In a hearing of the House Ways and Means Committee on the tax reform program, Department of Finance House Speaker Pantaleon Alvarez urged Catholic schools to be taxed.
He tipped the Bureau of Internal Revenue to conduct a study on how the government can generate taxes from schools being run by the Catholic church, saying that these schools are profitable businesses.
In response, Finance Secretary Carlos Dominguez III said that the Constitution mandates that charitable institutions such as religious schools are exempt from taxes.
“These schools don’t cater to the poor. They always increase tuition. So that means they’re not non-stock, non-profit. These schools are profitable businesses,” Alvarez said. He also suggested to look further into the provision claiming that their tuition rates are even higher than regular private schools.

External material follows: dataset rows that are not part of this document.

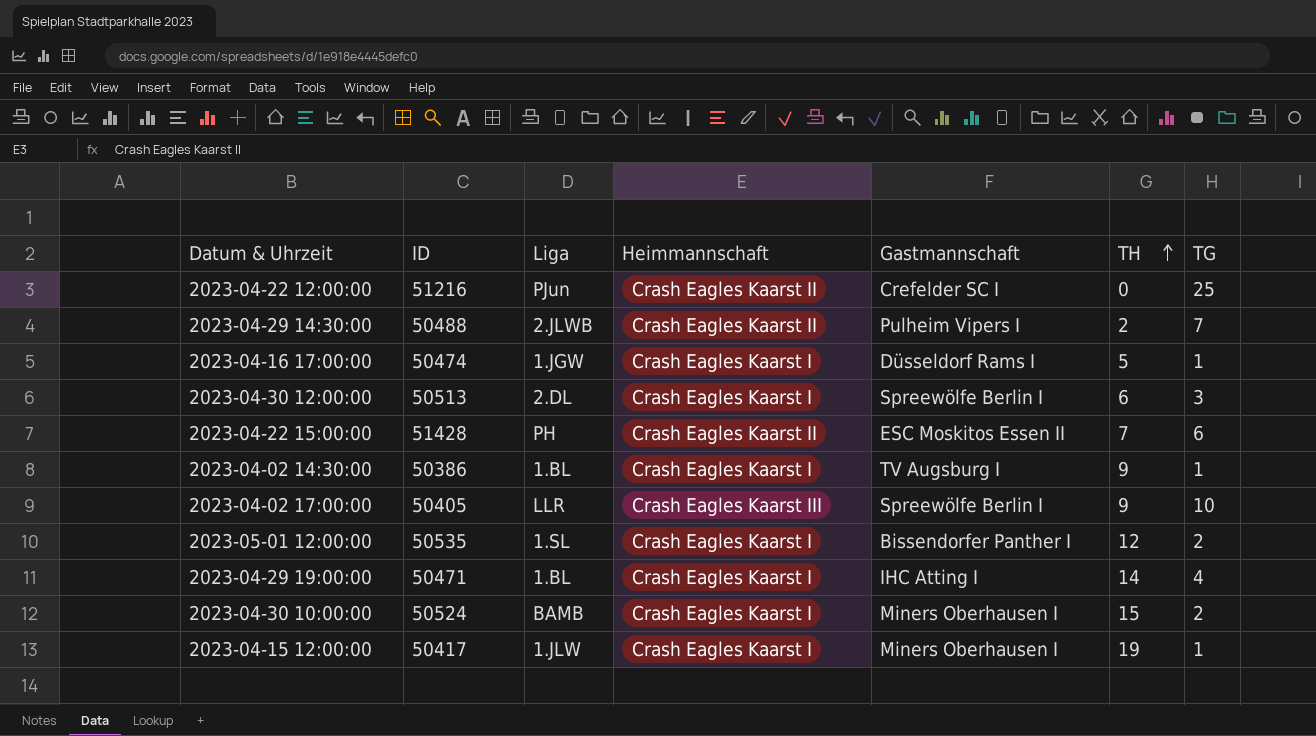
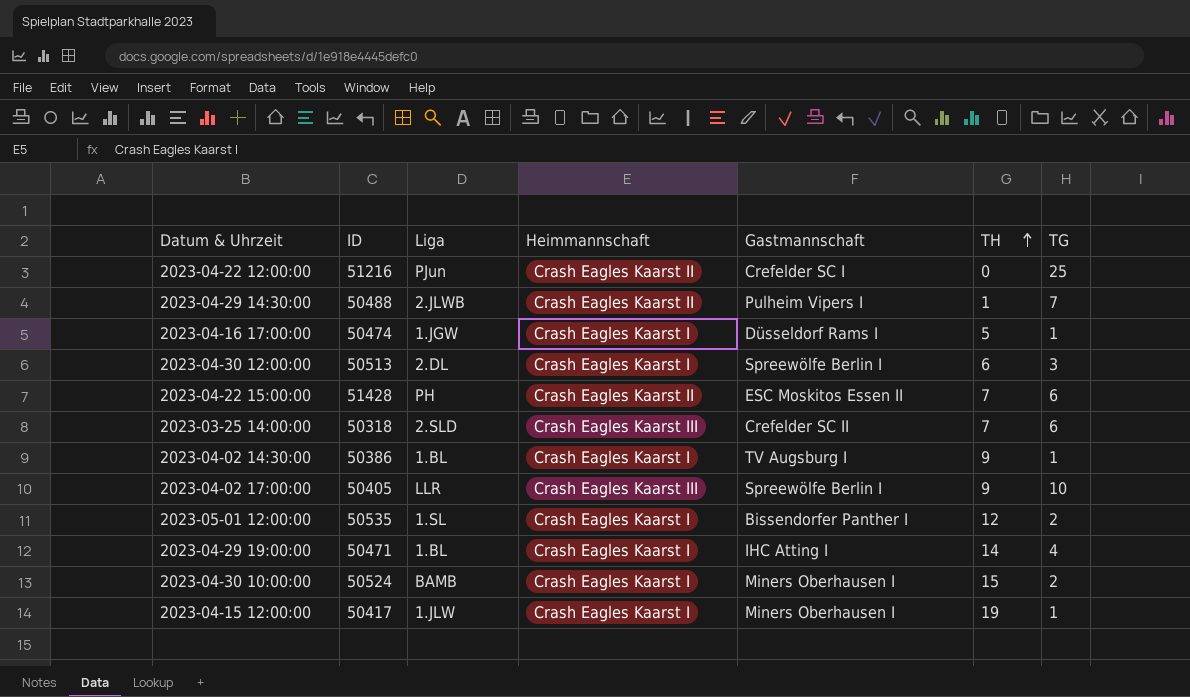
2023-04-29 14:30:00 | TH: 2 -> 1
row 2023-03-25 14:00:00: none -> 50318 | 2.SLD | Crash Eagles Kaarst III | Crefelder SC II | 7 | 6

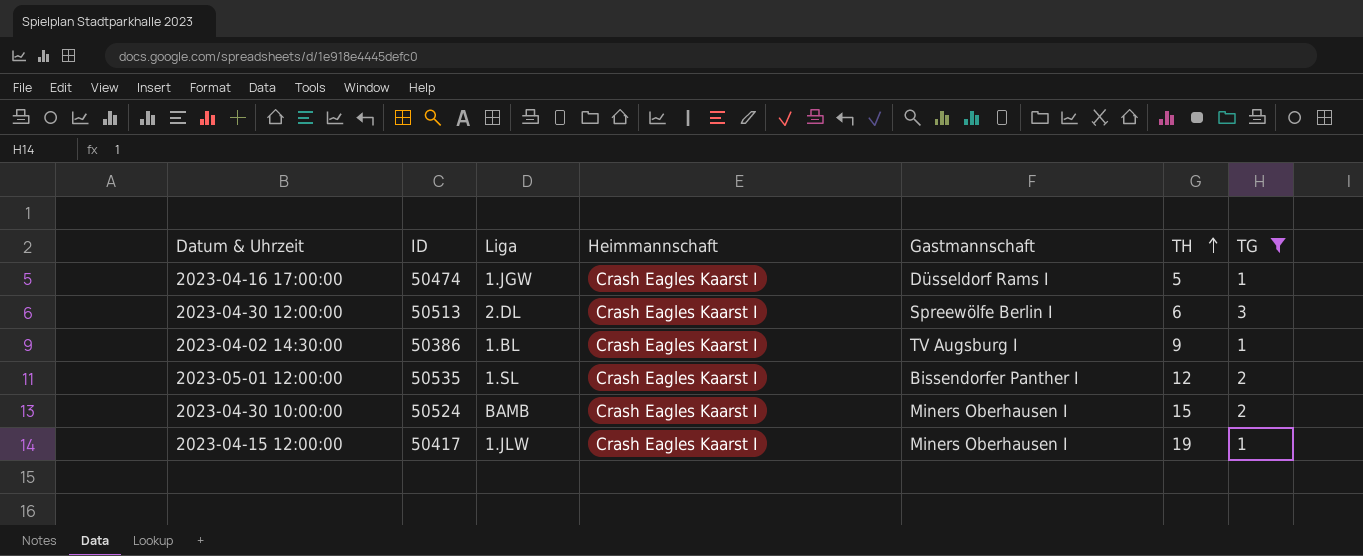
filter: none -> TG <= 3

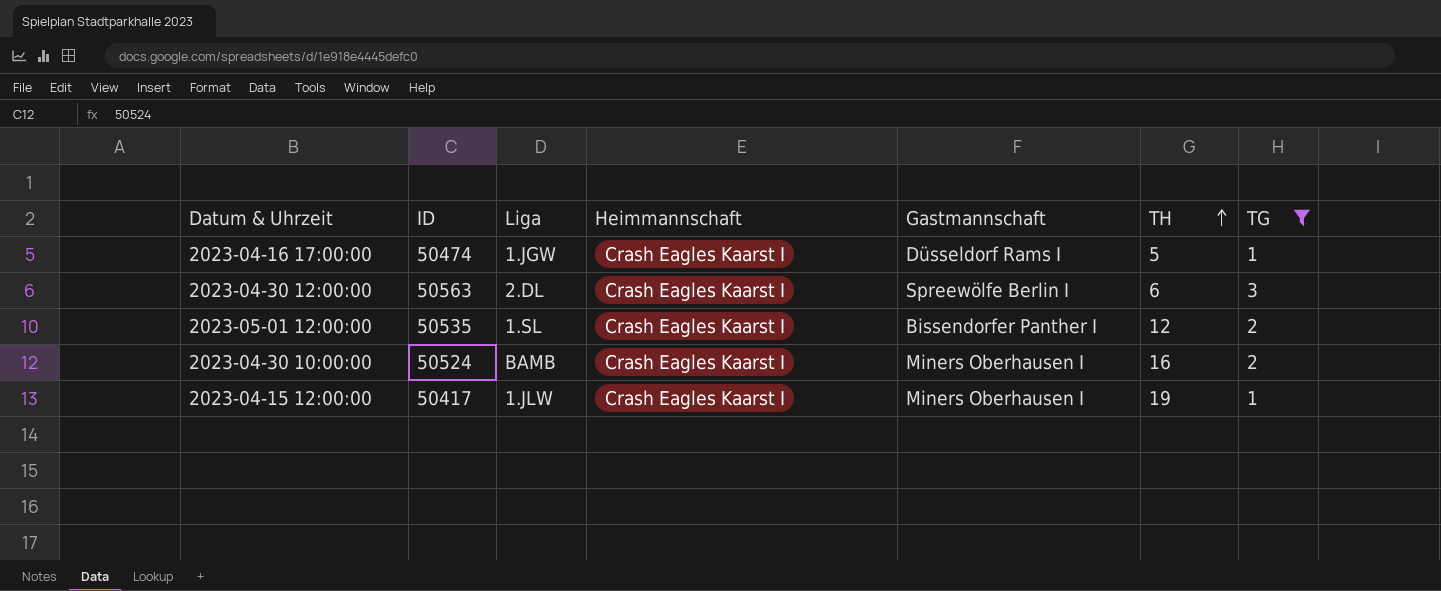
row 2023-04-02 14:30:00: 50386 | 1.BL | Crash Eagles Kaarst I | TV Augsburg I | 9 | 1 -> none
2023-04-30 12:00:00 | ID: 50513 -> 50563
2023-04-30 10:00:00 | TH: 15 -> 16

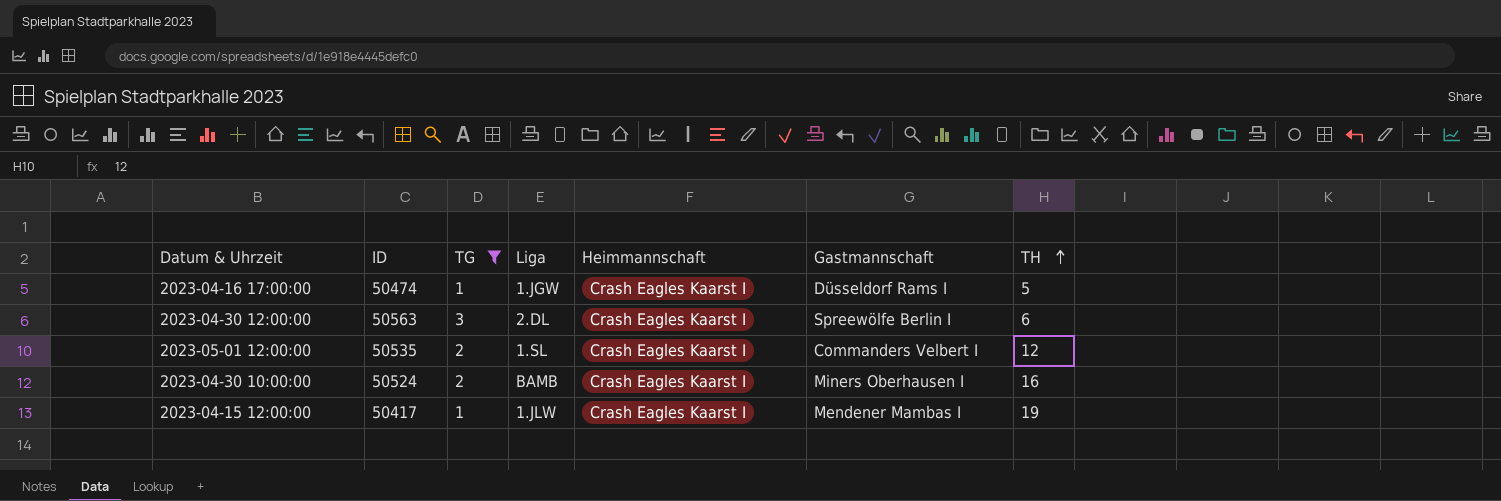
column TG | position: 7 -> 3
2023-05-01 12:00:00 | Gastmannschaft: Bissendorfer Panther I -> Commanders Velbert I
2023-04-15 12:00:00 | Gastmannschaft: Miners Oberhausen I -> Mendener Mambas I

Article VI, Section 28 of the 1987 Constitution states that “charitable institutions, churches and convents, mosques, non-profit cemeteries, and all lands, buildings, and improvements, actually, directly, and exclusively used for religious, charitable, or educational purposes shall be exempt from taxation.”
However, while it is clear what is stated in the provision, BIR Commissioner Cesar Dulay Jr said that the government had been collecting revenue from commercial activities of such rental of assets of property, and that these institutions pay a minimum tax of about 10 percent.
Alvarez then requested the BIR to submit the income tax returns of religious institutions all over the country in the past three years.